Rail characteristics
- No. of tracks: 2
- Track gauge: 4 ft 8+1⁄2 in (1,435 mm) standard gauge

History
- Construction end: 1896

New South Wales Heritage Register
- Official name: Wambool old-rail truss overbridges
- Type: State heritage (built)
- Designated: 2 April 1999
- Reference no.: 1065
- Type: Road Bridge
- Category: Transport – Land

Location

= Wambool old-rail truss overbridges =

The Wambool old-rail truss overbridges are two heritage-listed railway bridges on the Main Western line in Wambool, Bathurst Region, New South Wales, Australia. It was built in 1896. The property is owned by Transport Asset Holding Entity, an agency of the Government of New South Wales. It was added to the New South Wales State Heritage Register on 2 April 1999.

== History ==
Constructed in 1896 over a single-span line but to spans ready for duplication which occurred in 1916.

== Description ==
Two old-rail Pratt truss overbridges (vehicular bridges over a rail line) either side of Wambool. One bridge is located approximately 218 km from Central railway station and carries the Wambool Road with a span of 80 ft. The other bridge is located approximately 220 km from Central and carries the Tarana-O'Connell Road with a span of 49 ft. Both bridges are constructed of steel with brick abutments.

=== Condition ===

As at 20 March 2006, the physical condition is good.

== Heritage listing ==
As at 20 March 2006, the two old-rail Pratt overbridges that are good examples of bridge construction from the period of reconstruction of the line from Lithgow.
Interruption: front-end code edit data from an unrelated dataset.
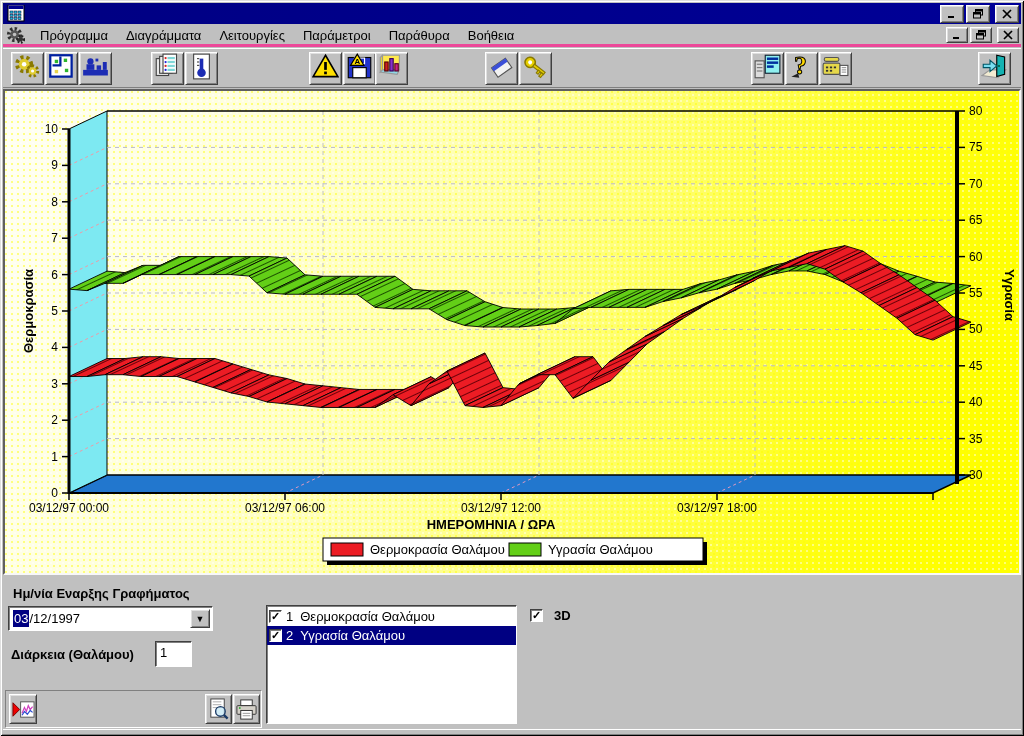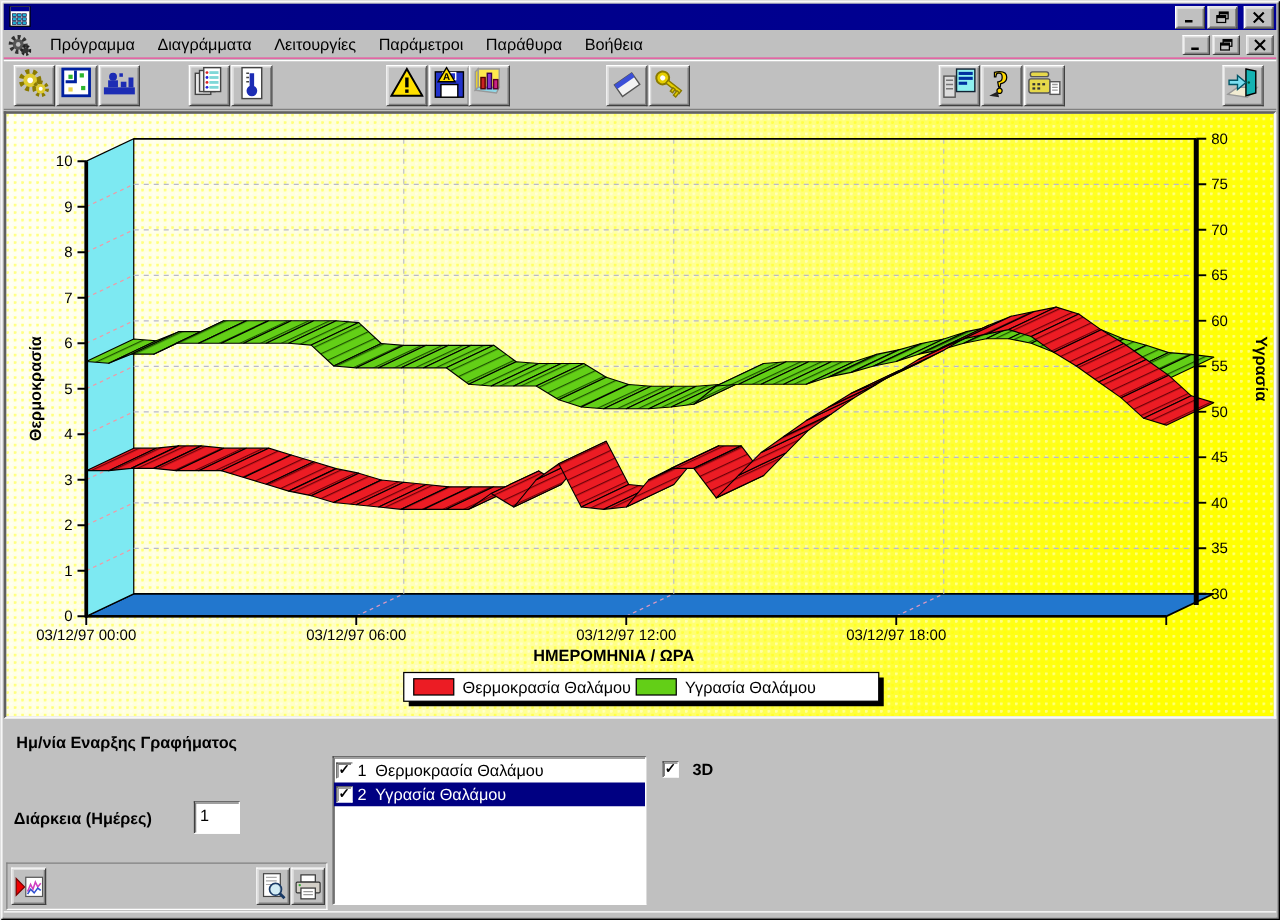--- a/index.html
+++ b/index.html
@@ -21,7 +21,7 @@
 
   
   .menubar { position:absolute; left:3px; top:25px; width:1018px; height:22px; background:#c0c0c0;
-    display:flex; align-items:center; border-bottom:1px solid #ec4899;}
+    display:flex; align-items:center; border-bottom:3px solid #ec4899;}
   .menu-gear { width:19px; height:19px; margin:0 6px 0 3px; }
   .menu-item { font-size:13px; color:#000; padding:2px 9px; white-space:nowrap; }
   .mdi-btns { margin-left:auto; display:flex; padding-right:2px; }

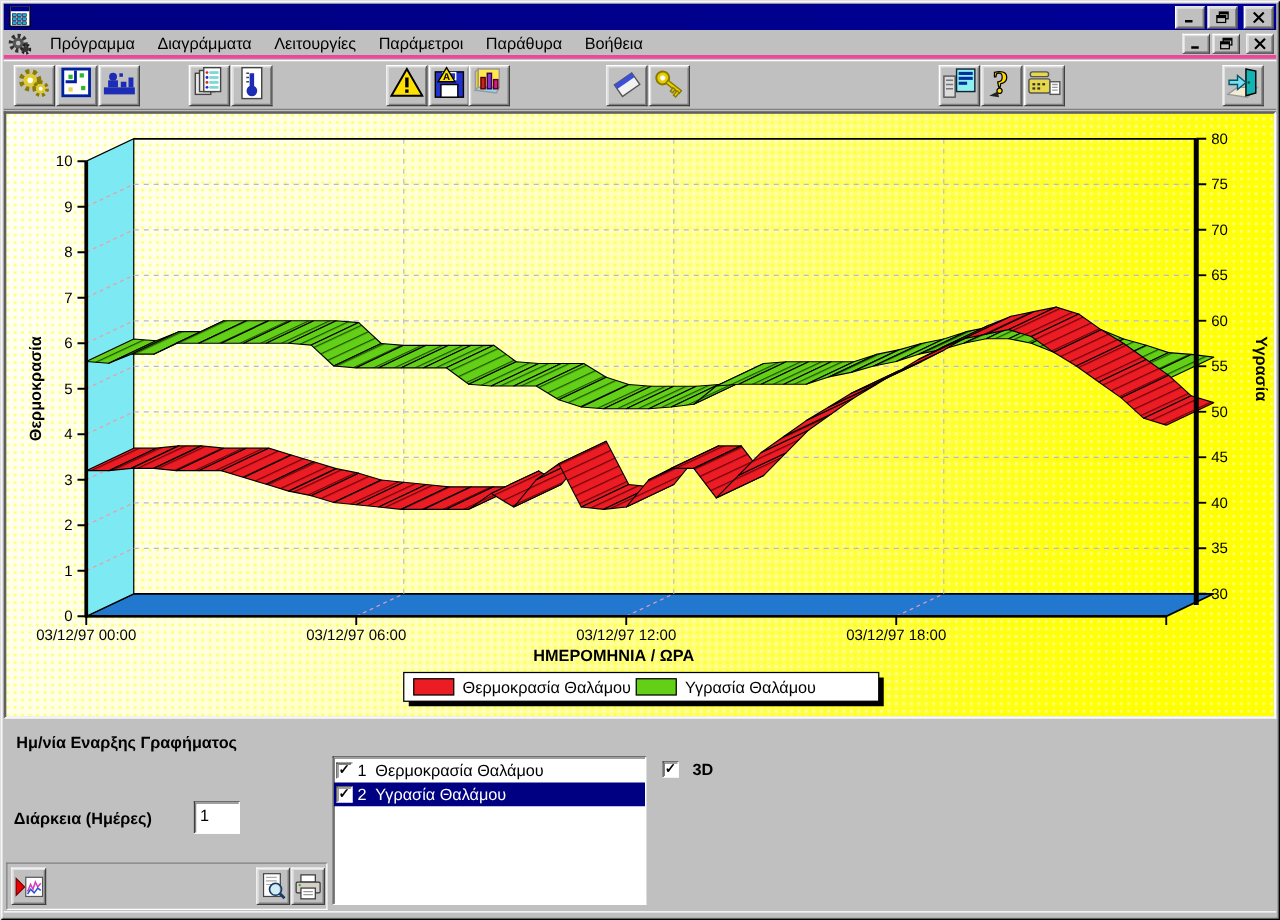--- a/index.html
+++ b/index.html
@@ -530,6 +530,11 @@
   <div class="bottom-panel">
     <span class="blabel" style="left:10px; top:9px;">Ημ/νία Εναρξης Γραφήματος</span>
 
+    <div class="combobox">
+      <span class="combo-sel">03</span>
+        <span>/12/1997</span>
+      <span class="combo-arrow">▼</span>
+    </div>
 
     <span class="blabel" style="left:8px; top:70px;">Διάρκεια (Ημέρες)</span>
     <div class="numfield">1</div>

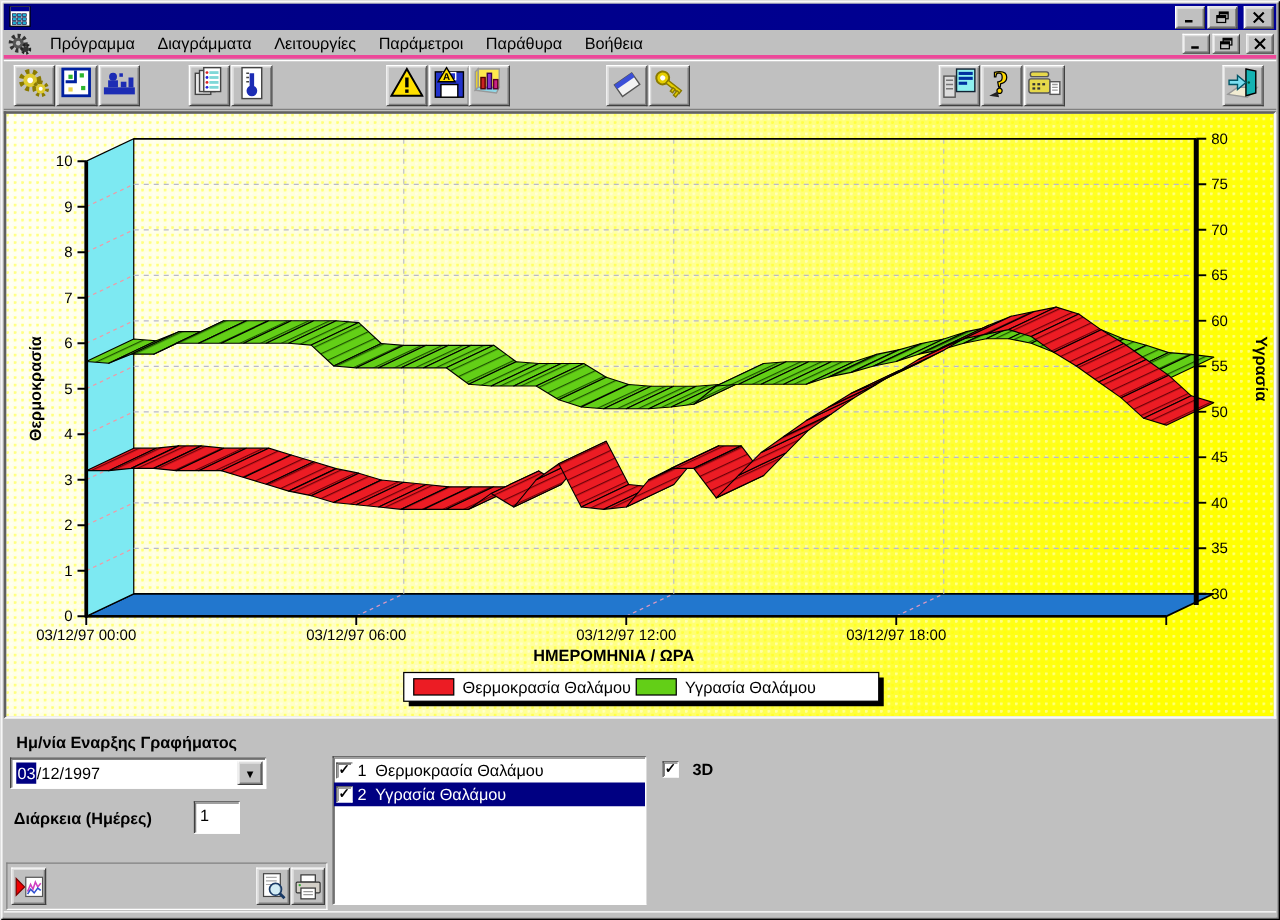--- a/index.html
+++ b/index.html
@@ -536,7 +536,7 @@
       <span class="combo-arrow">▼</span>
     </div>
 
-    <span class="blabel" style="left:8px; top:70px;">Διάρκεια (Ημέρες)</span>
+    <span class="blabel" style="left:8px; top:70px;">Διάρκεια (Θαλάμου)</span>
     <div class="numfield">1</div>
 
     <div class="btn-strip">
Constructed in 1896 they represent the two major forms of bridge construction, steel and brick.

Wambool old-rail truss overbridges was listed on the New South Wales State Heritage Register on 2 April 1999 having satisfied the following criteria.

The place possesses uncommon, rare or endangered aspects of the cultural or natural history of New South Wales.

This pair of bridges are the only two old-rail Pratt truss overbridges in New South Wales.